Our last “argument” for this article is easily the silliest. Somehow, a lot of the general public (and even some of us hardcore track fans) seems to believe Usain Bolt has a bad start. A bad start? Are you kidding me? Using statistics and logic, one could make the case that Usain Bolt has the best start in the history of the world. At the very least, he is better out of the blocks than 99.9999999% of the people on the planet.

Other than the fact that he is 6’5″ and people just cannot believe a man that tall could accelerate well, the “bad start” stereotype has lingered because Bolt has come from behind in the 100m Dash to win his last few major championships. Is he stronger at the end of the race? Of course, but that does not mean his start is inadequate. No, Usain Bolt was not leading early in the 2016 Olympic 100m Dash final. But at the 30m mark (generally considered the end of the drive phase for world class sprinters), Bolt was in second place behind one of the greatest starters in track history, Justin Gatlin. If you were second in the world at something, would somebody consider you “bad” at it? Of course not.

Please consider the fact that nobody has covered ground from the gun to 20 meters faster than Usain Bolt. Ever. Ben Johnson was seen as an amazing starter (steroids probably helped). In the 1988 Olympic 100m Dash final, he bolted from the blocks and immediately grabbed a commanding lead he would never relinquish. His split through 20 meters was 2.87 seconds. Bolt’s split in the 2008 Olympic 100m Dash final? 2.87 seconds. Discounting reaction time, Bolt was actually faster than Johnson through 10 meters (1.69 to 1.70). In Bolt’s still-standing World Record race from the 2009 World Championships, he was a little slower for the first 10 meters of the race (1.89 to 1.87, including reaction time), but covered the second 10 meters in under a second, splitting 0.99. As far as I know, that has never been done before.
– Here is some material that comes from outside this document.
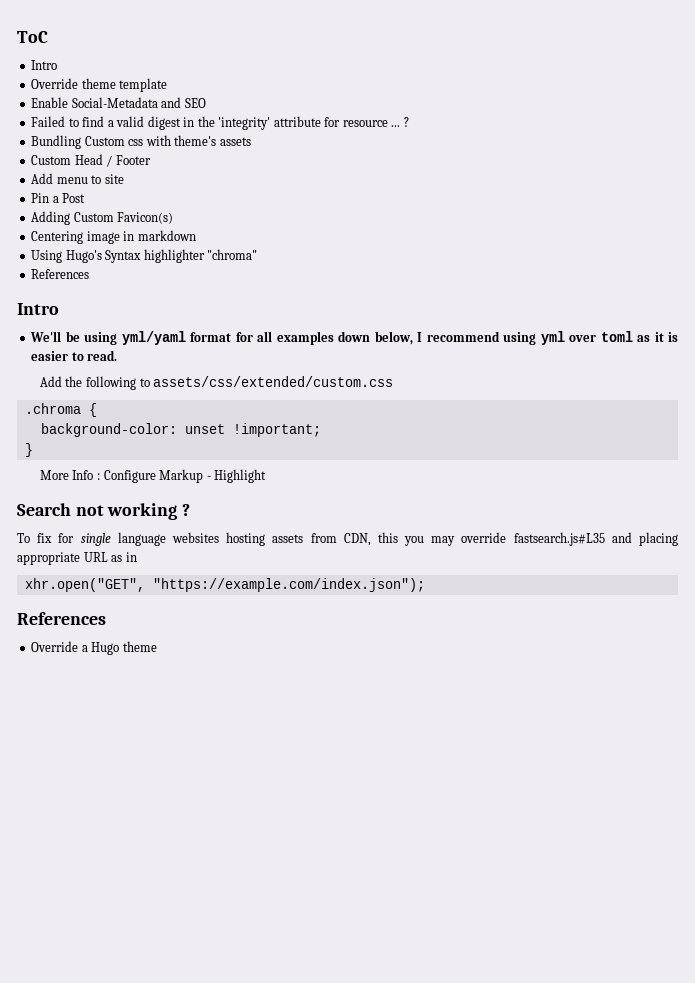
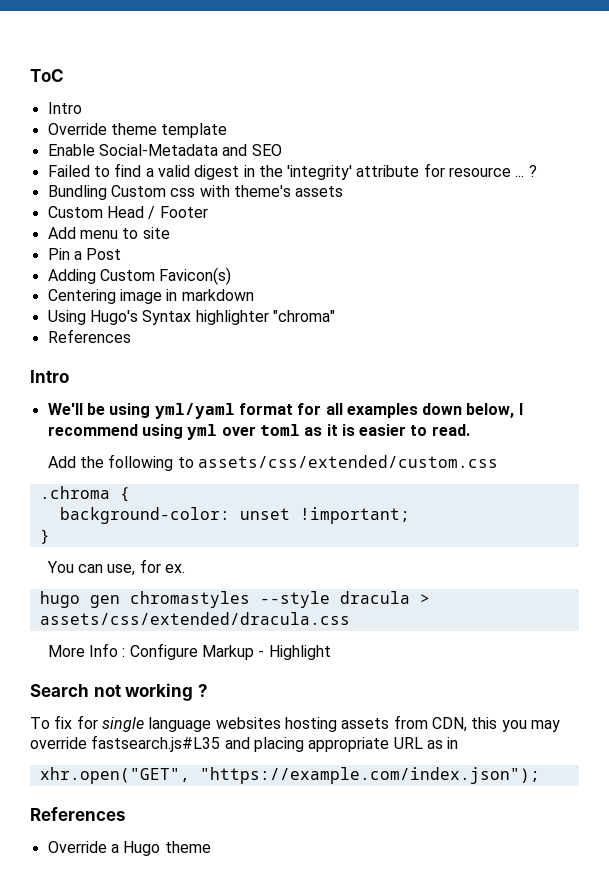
(33, 450) none -> [46,559,185,576] [39,591,430,608] [39,612,350,625] // You can use, for ex. // hugo gen chromastyles --style dracula > assets/css/extended/dracula.css

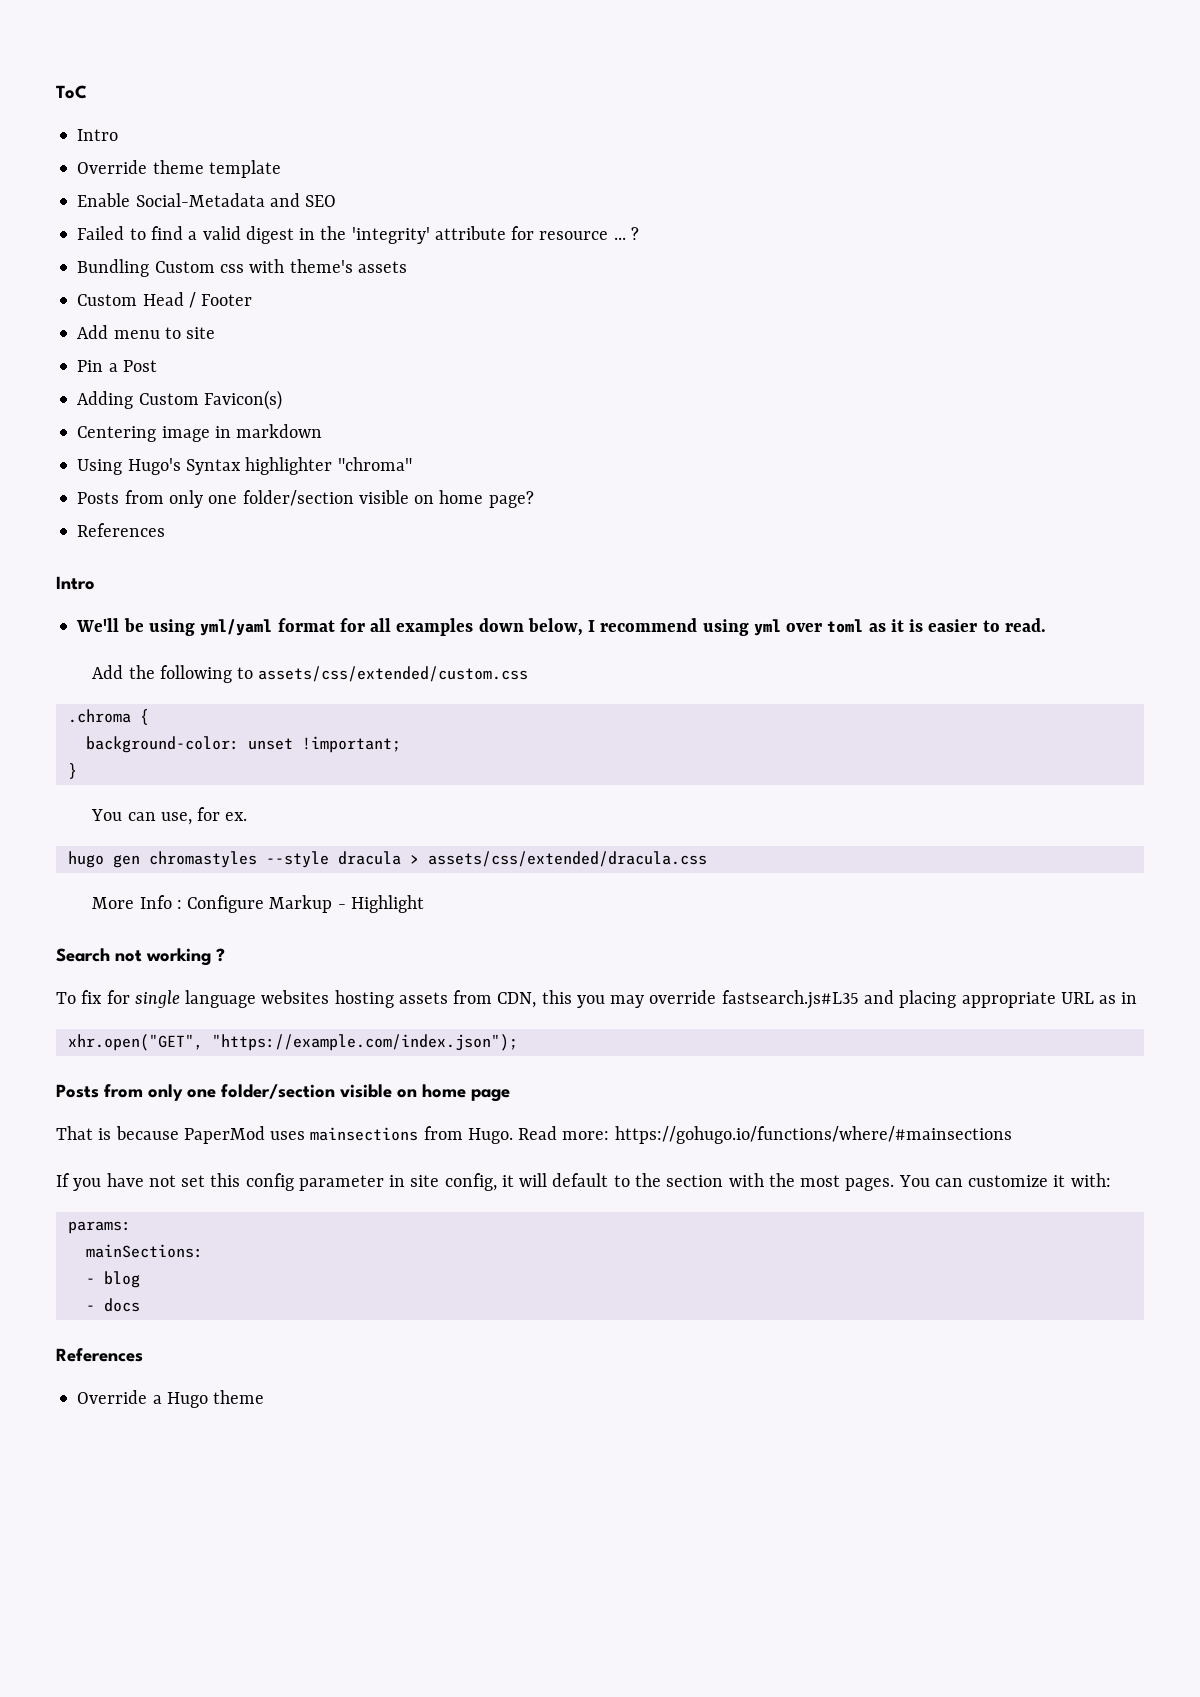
(335, 316) none -> [77,490,534,508] // Posts from only one folder/section visible on home page?
(540, 775) none -> [56,1084,510,1102] [56,1126,1012,1144] [56,1173,1111,1191] [67,1221,131,1234] [85,1244,203,1258] [85,1271,140,1288] [85,1298,140,1312] // Posts from only one folder/section visible on home page // That is because PaperMod uses mainsections from Hugo. Read more: https://gohugo.io/functions/where/#mainsections // If you have not set this config parameter in site config, it will default to the section with the most pages. You can customize it with: // params: // mainSections: // - blog // - docs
Nobody has ever run from the gun to 30 meters in 3.78 seconds before either. Bolt has done it twice (2008 and 2009).

True, the “worst” part of Bolt’s 100m Dash is his start. But he is the best in world history at the top speed phase and the deceleration phase. Usain Bolt has an absolutely incredible start. Please do not let anybody tell you differently.

I would like to thank the rest of the world for sharing our wonderful sport with us this past week. Please do not forget about us for the next four years.